Ich sage mir vor jedem Urlaub, dass ich außer Erholung nichts weiter erwarte. Meistens aber passiert immer irgend ein Unfall, es befällt einen von uns eine Infektionskrankheit oder aber ich entdecke Gegenstände in Form von Kleidung, Schmuck oder Keramik.
Ich habe schon viele Urlaube gemacht. Meistens geht es in eine Städte wie Paris, London, Wien oder Quedlinburg, auf die Balearen oder an deutsche und dänische Küsten. Ost- und Nordsee sind immer schwierig zu planen in Bezug auf das Reisegepäck. Und weil ich immer erst am Urlaubsort merke, was ich alles nicht dabei habe, muss die Garderobe vervollständigt werden.
Das nutzen üble Geschäftemacher aus. Sie locken mit schönen Auslagen, entzückenden Objekten und der Botschaft: Das wird Dein neues Lieblingsstück! Ich habe schon viele Teile so erstanden. Mein Schrank ist angefüllt von Souvenirs, die man anziehen kann.
Fanø hat eine Straße, in der sich ein paar Geschäfte befinden. Merkwürdigerweise richten die sich mit ihren Öffnungszeiten nicht danach, wann ich dort entlang gehe. Sie sind außerdem fast an unterschiedlichen Tagen geschlossen. Einige öffnen um zehn, andere erst um elf Uhr. Die ersten schließen bereits um drei. Mit der sich im Kapitalismus ausbreitenden Konsumgeilheit und ewiger Kaufrauschlust hat das nichts zu tun. Erst später habe ich begriffen, dass die Öffnungszeiten perfekt an die Tagesgäste angepasst sind, die von Esbjerg rübersetzen.
Da ich nur eine Woche auf dieser Insel bin, in der ein Wochenende und ein Feiertag (Himmelfahrt) liegen, muss ich strategisch an diese Geschäfte herangehen und meine Saunagänge drumherum planen. Gleichzeitig sage ich mir: Du kaufst diesmal nichts! Du brauchst keinen weiteren Schal, keine Ohrringe, nicht noch ein T-Shirt, und vor allem keinen wunderschönknuddeligeneinzigartigendänischen Wollpullover! Also: Nur gucken! Anfassen erlaubt, mehr nicht!
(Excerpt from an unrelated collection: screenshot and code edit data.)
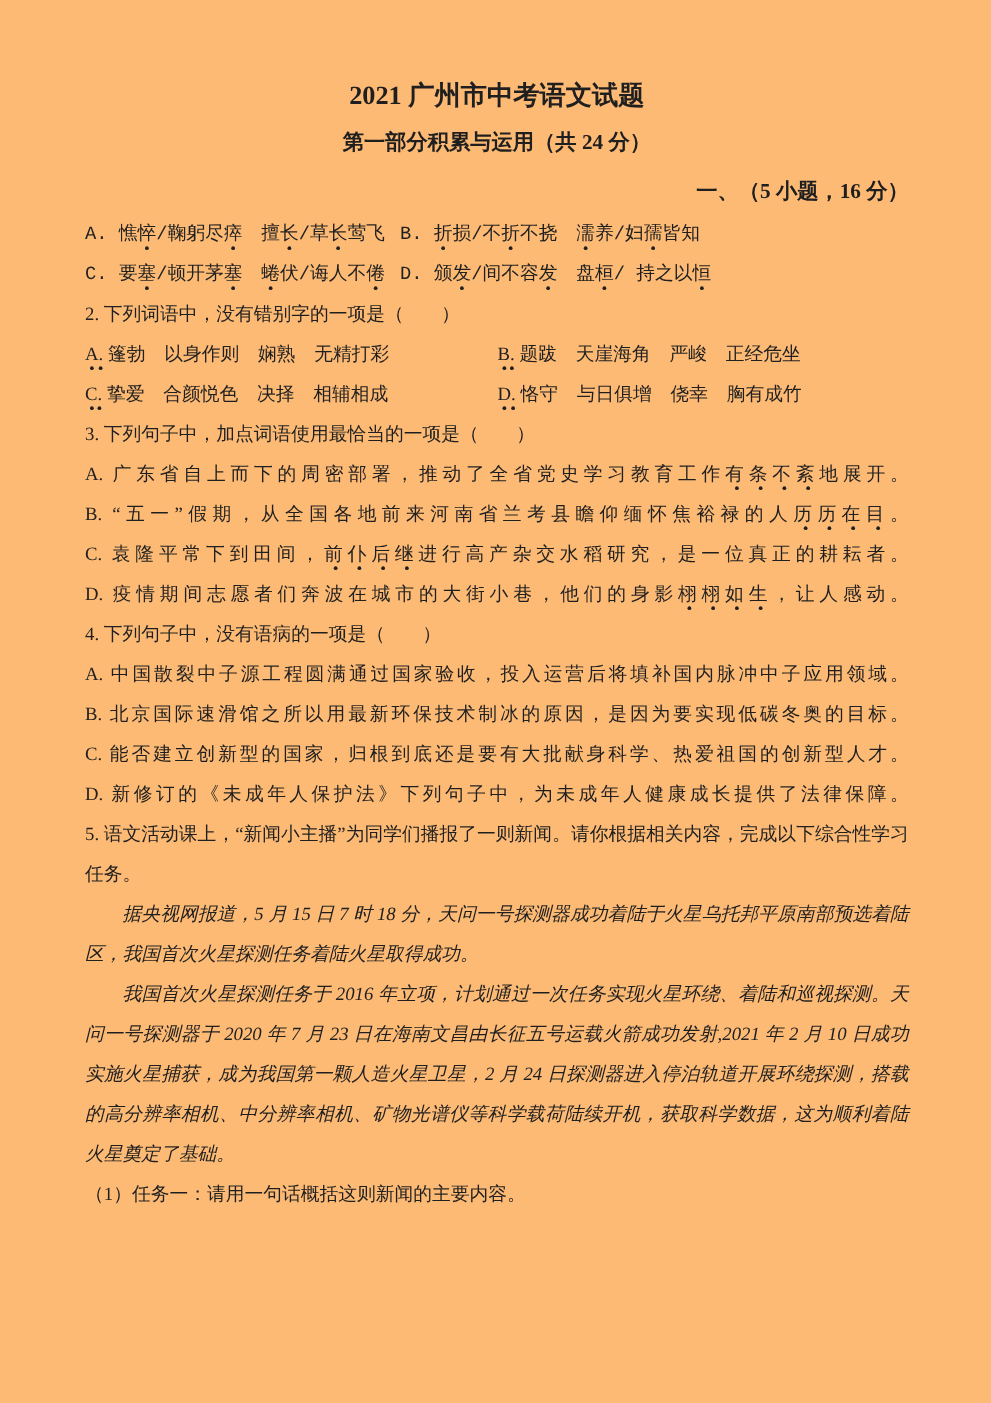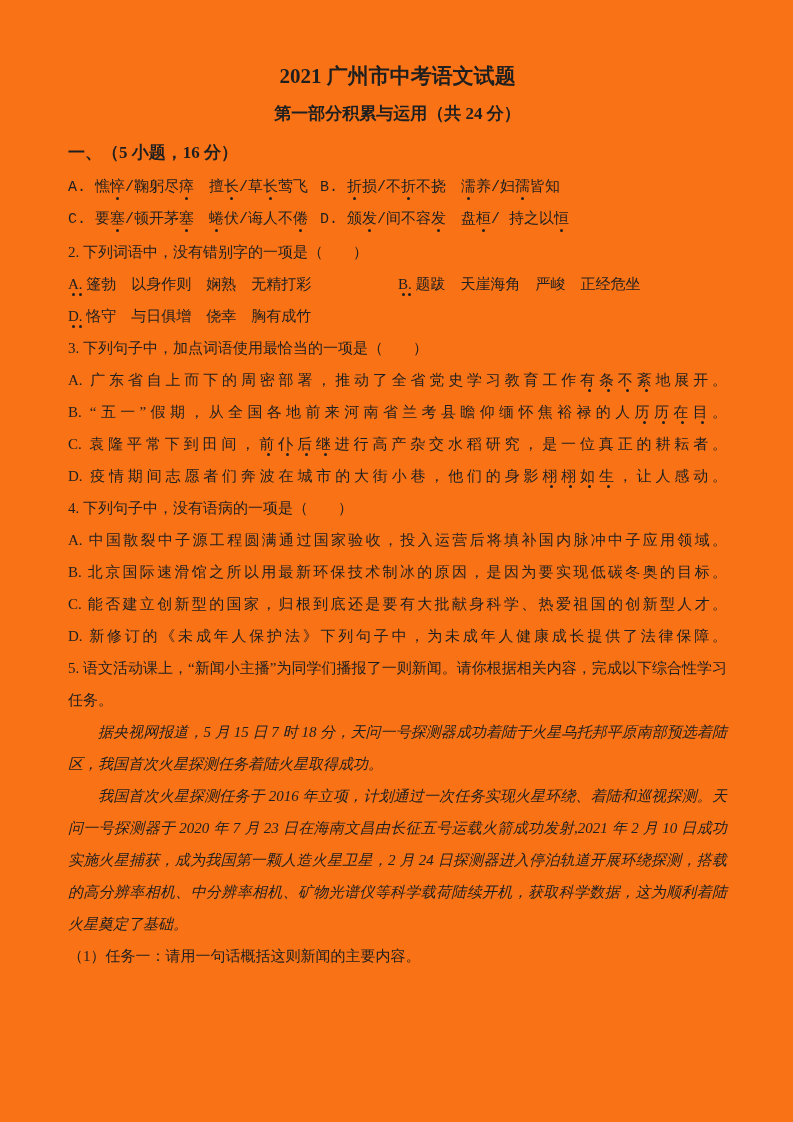--- a/index.html
+++ b/index.html
@@ -19,7 +19,7 @@
     height: 1122px;
     padding: 58px 66px 0 68px;
     overflow: hidden;
-    background: #f97316;
+    background: #fdba74;
   }
   .title {
     font-size: 21px;

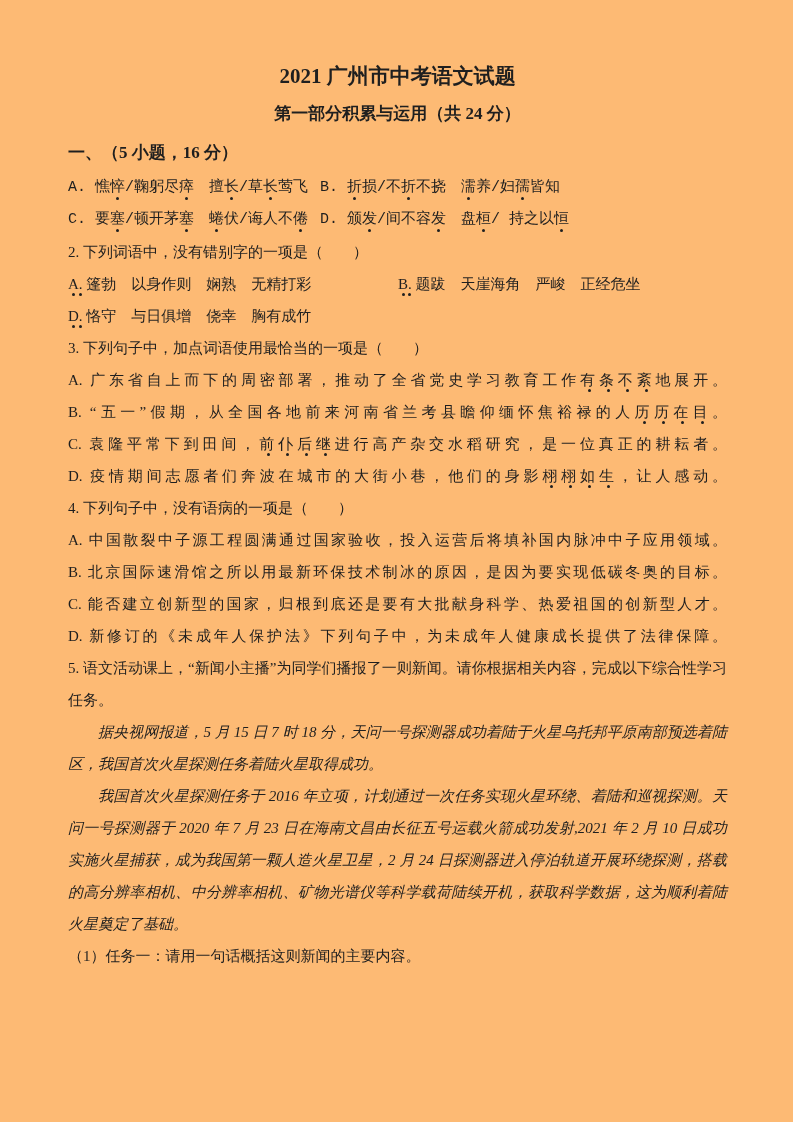--- a/index.html
+++ b/index.html
@@ -39,6 +39,7 @@
     font-size: 17px;
     font-weight: bold;
     line-height: 38px;
+    text-align: right;
   }
   p, .opt-row {
     margin: 0;

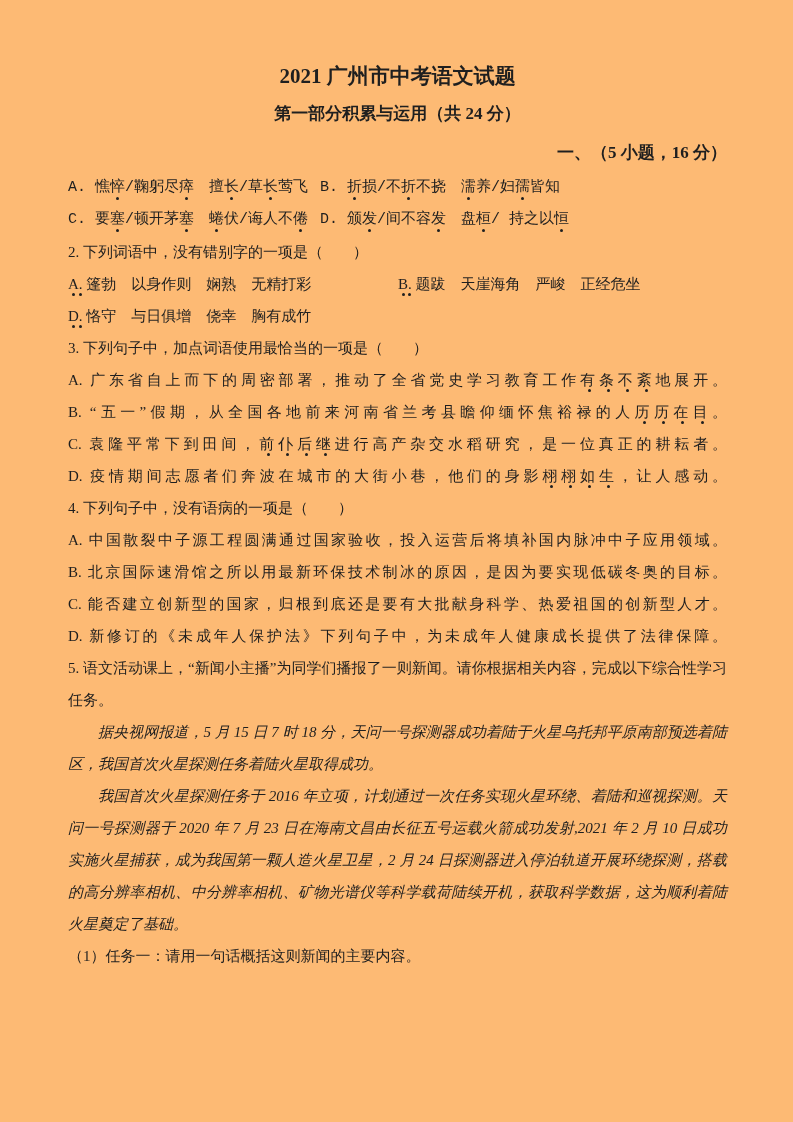--- a/index.html
+++ b/index.html
@@ -103,6 +103,7 @@
       <span class="opt-cell"><span class="dot">B</span><span class="dot">.</span> 题跋　天崖海角　严峻　正经危坐</span>
     </div>
     <div class="opt-row q2cols">
+      <span class="opt-cell"><span class="dot">C</span><span class="dot">.</span> 挚爱　合颜悦色　决择　相辅相成</span>
       <span class="opt-cell"><span class="dot">D</span><span class="dot">.</span> 恪守　与日俱增　侥幸　胸有成竹</span>
     </div>
   </section>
Diese Strategie hat noch nie geklappt. Es ist wie mit dem Essengehen: Ich kann nicht in ein Restaurant gehen und nur am Wasser nippen. Ich kann mir kein Gericht nur angucken und daran schnuppern, aber nicht in den Mund schieben.
Es gibt jetzt einen von mir neu erdachten Plan, den ich ausprobiere: Wenn ich schon den Dingen erliege, kaufe ich wenigstens etwas Nützliches.
Was gibt es Nützliches auf Fanø? Schon am ersten Tag habe ich ihn beim Fahrradmieten entdeckt: Einen Fahrradhelm. Meiner ist nämlich 20 Jahre alt und schon so oft heruntergefallen, dass er mich bei einem Zusammenstoß mit einem Auto wahrscheinlich nicht mehr retten würde. Seine Ausmusterung war geplant.
Ich wollte das Exemplar, dass ich mir ausgesucht hatte, dann am letzten Tag erstehen. So der Plan. Doch ich holte ihn mir gestern. Warum? Weil während des Geschäftebummelns ein wunderbarknuddeligereinzigartigdänischer Wollpullover nach mir rief: „Kauf mich!“, Besitz mich!“, Ich will Dir gehören!“. Ich hielt mir die Ohren zu, stürmte aus dem Laden geradewegs zu dem Fahrradverleih und gab dem Mann hinter dem Tresen das Geld, das sonst im Wollladen gelandet wäre.
Helmi ist wunderschön. Metallic-rot, matte Nuance. Sitzt perfekt. Hat sogar einen roten Blinker auf der Rückseite, womit mein Kopf für von hinten heranbrausende Autos gut sichtbar ist. Er ist viel leichter als mein alter und hat vor allem eine kleine Klemme, die das Ausleihern des Gurtes verhindert.
Egal, dass er von einem deutschen Hersteller stammt und ich ihn in Hamburg vielleicht 50 Kronen (höhöhö) billiger bekommen hätte.
Der Wollpullover ist natürlich stinksauer. Aber er wird ein neues Opfer finden, da bin ich sicher. Noch in diesem Sommer wird er eine andere Touristin vollsäuseln. Es sei ihm gegönnt, da bin ich tolerant.